## ACTIVITY
In your copy of the entries below, keep every word exactly and leave out all images.

(Web interface edit records)

■ ■ ■ ■

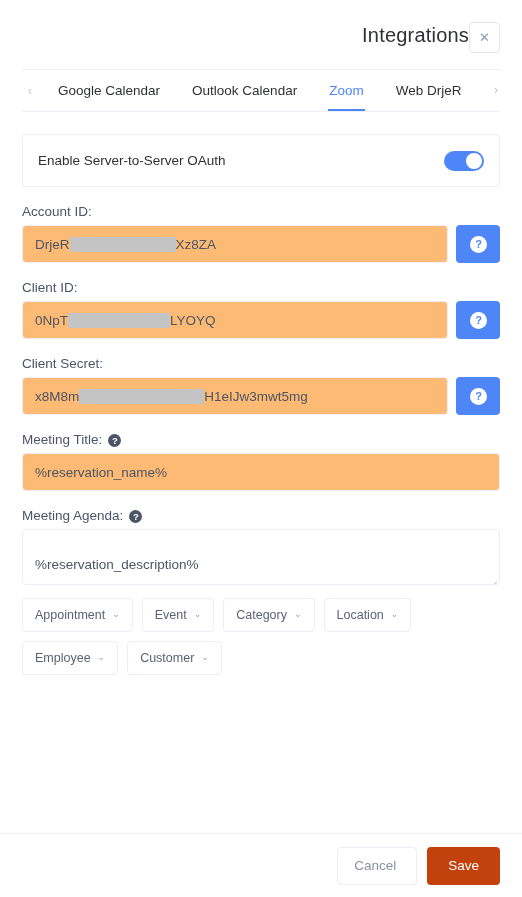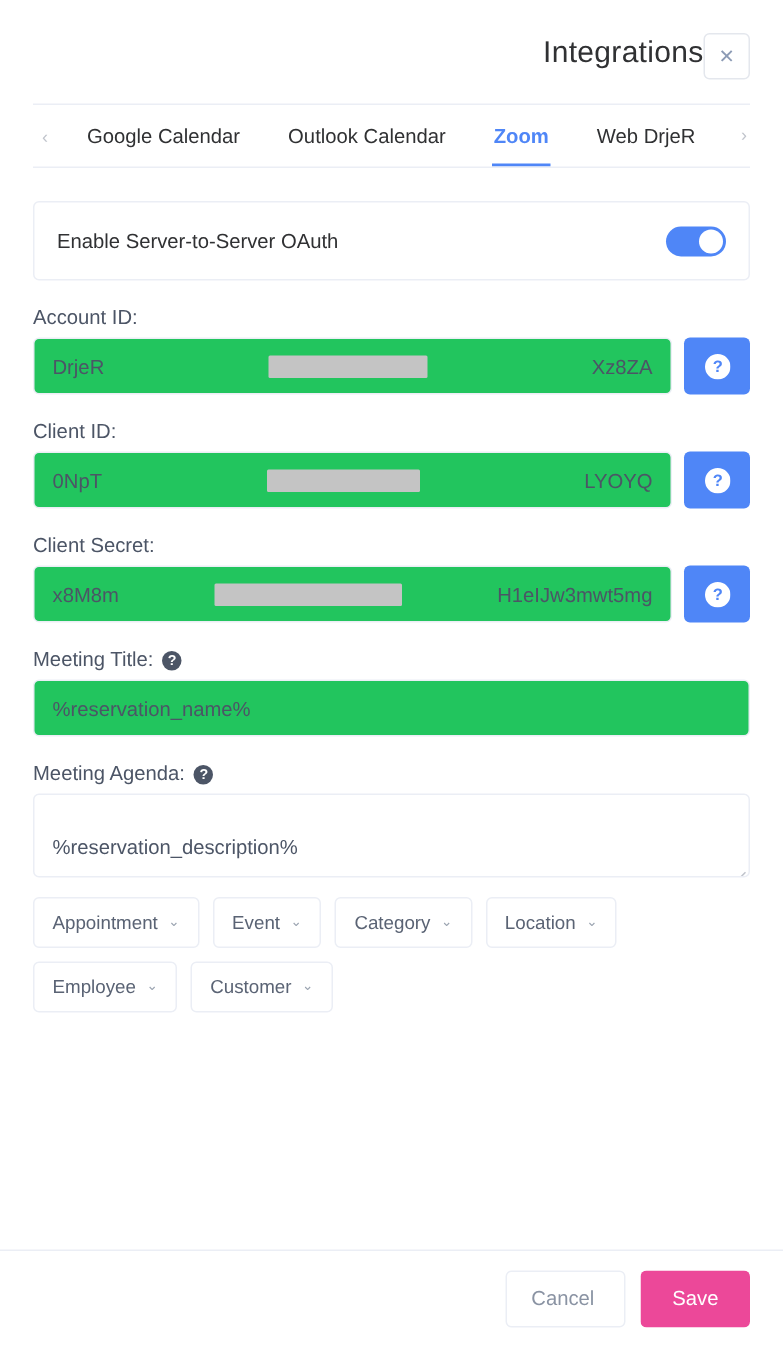--- a/index.html
+++ b/index.html
@@ -106,7 +106,7 @@
     align-items: center;
     cursor: pointer;
   }
-  .tab-item.active { color: #4f86f7; font-weight: bold; }
+  .tab-item.active { color: #4f86f7; }
   .tab-item.active::after {
     content: "";
     position: absolute;

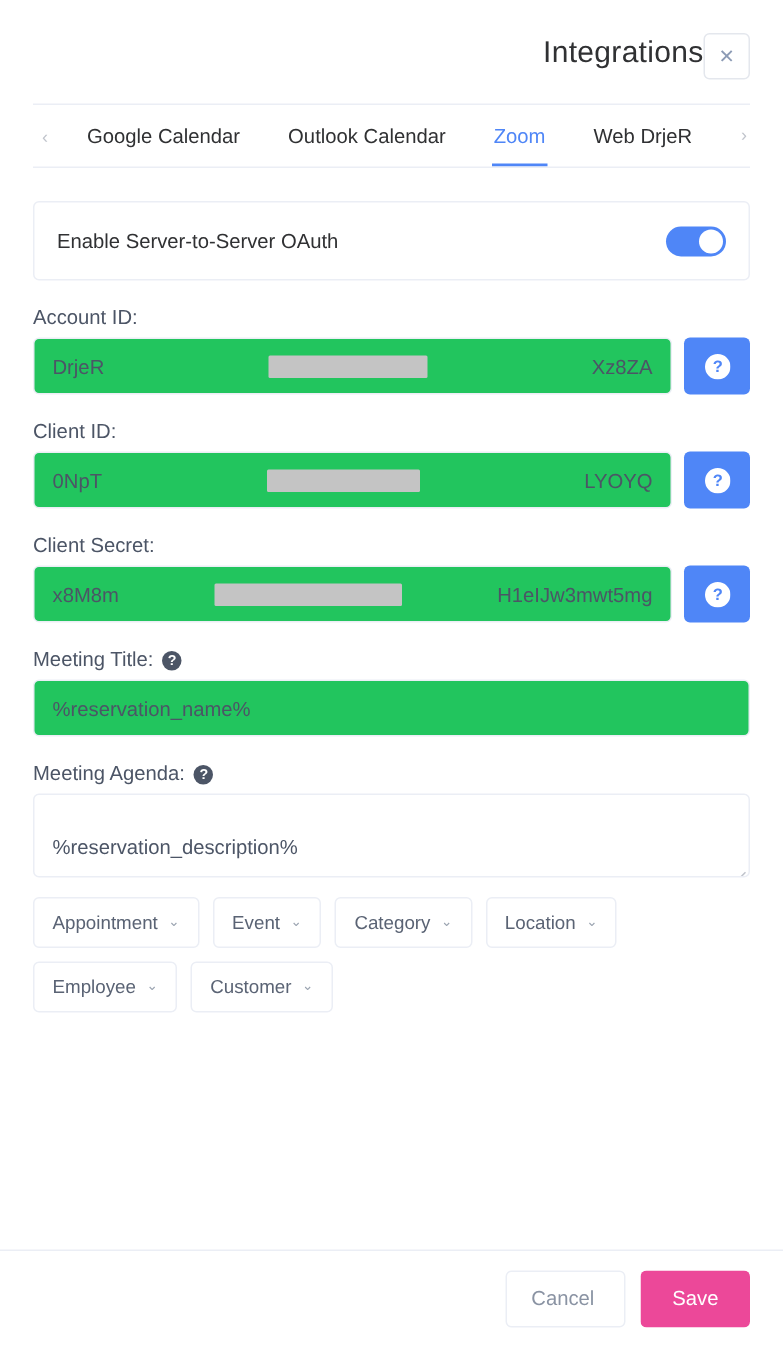--- a/index.html
+++ b/index.html
@@ -187,7 +187,7 @@
     height: 38px;
     border: 1px solid #ebeef5;
     border-radius: 4px;
-    background: #22c55e;
+    background: #fdba74;
     display: flex;
     align-items: center;
     padding: 0 12px;
@@ -195,7 +195,6 @@
     color: #4c5566;
     white-space: nowrap;
     overflow: hidden;
-    justify-content: space-between;
   }
   .text-input.full { flex: 1 1 100%; }
 

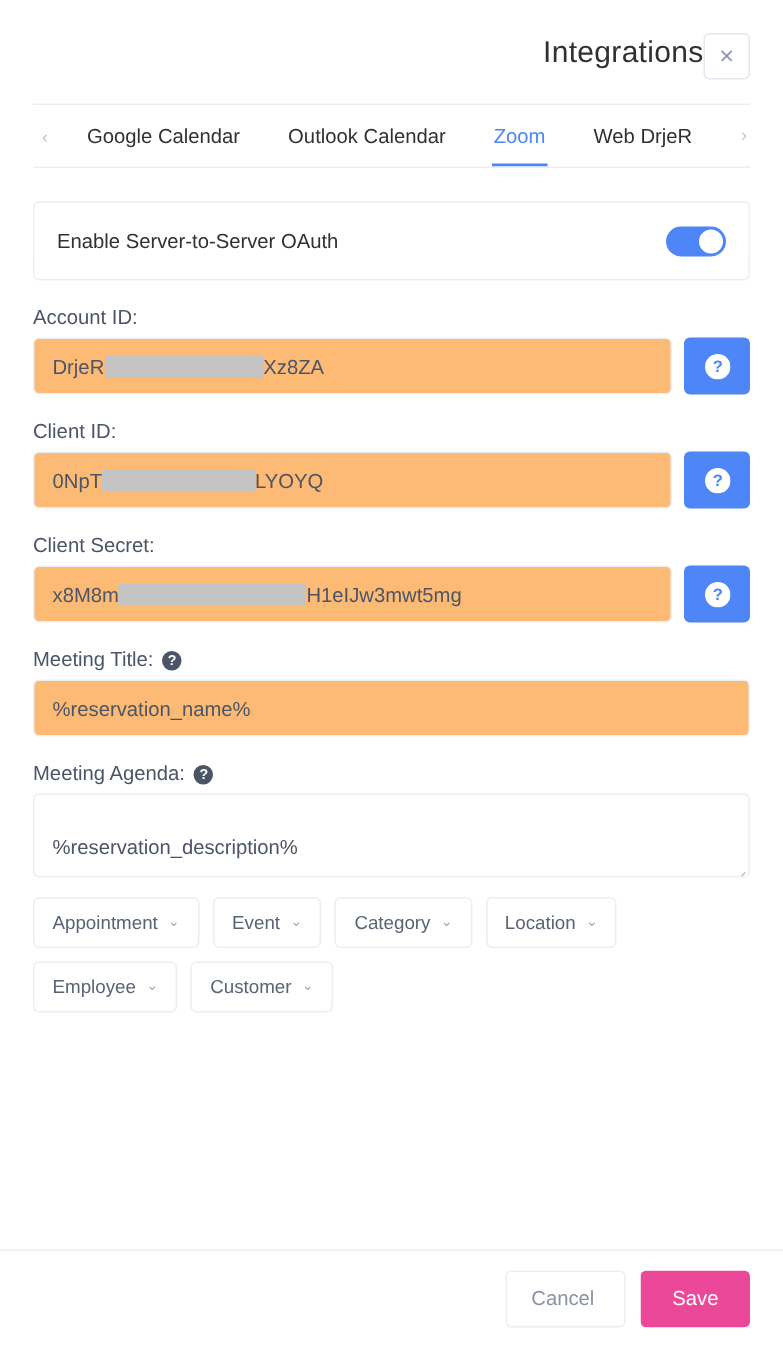--- a/index.html
+++ b/index.html
@@ -328,7 +328,7 @@
     padding-left: 16px;
   }
   .btn-primary {
-    background: #ec4899;
+    background: #c2410c;
     color: #fff;
     min-width: 70px;
   }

■ ■ ■ ■

## WORKED SOLUTION
--- a/index.html
+++ b/index.html
@@ -106,7 +106,7 @@
     align-items: center;
     cursor: pointer;
   }
-  .tab-item.active { color: #4f86f7; font-weight: bold; }
+  .tab-item.active { color: #4f86f7; }
   .tab-item.active::after {
     content: "";
     position: absolute;

--- a/index.html
+++ b/index.html
@@ -187,7 +187,7 @@
     height: 38px;
     border: 1px solid #ebeef5;
     border-radius: 4px;
-    background: #22c55e;
+    background: #fdba74;
     display: flex;
     align-items: center;
     padding: 0 12px;
@@ -195,7 +195,6 @@
     color: #4c5566;
     white-space: nowrap;
     overflow: hidden;
-    justify-content: space-between;
   }
   .text-input.full { flex: 1 1 100%; }
 

--- a/index.html
+++ b/index.html
@@ -328,7 +328,7 @@
     padding-left: 16px;
   }
   .btn-primary {
-    background: #ec4899;
+    background: #c2410c;
     color: #fff;
     min-width: 70px;
   }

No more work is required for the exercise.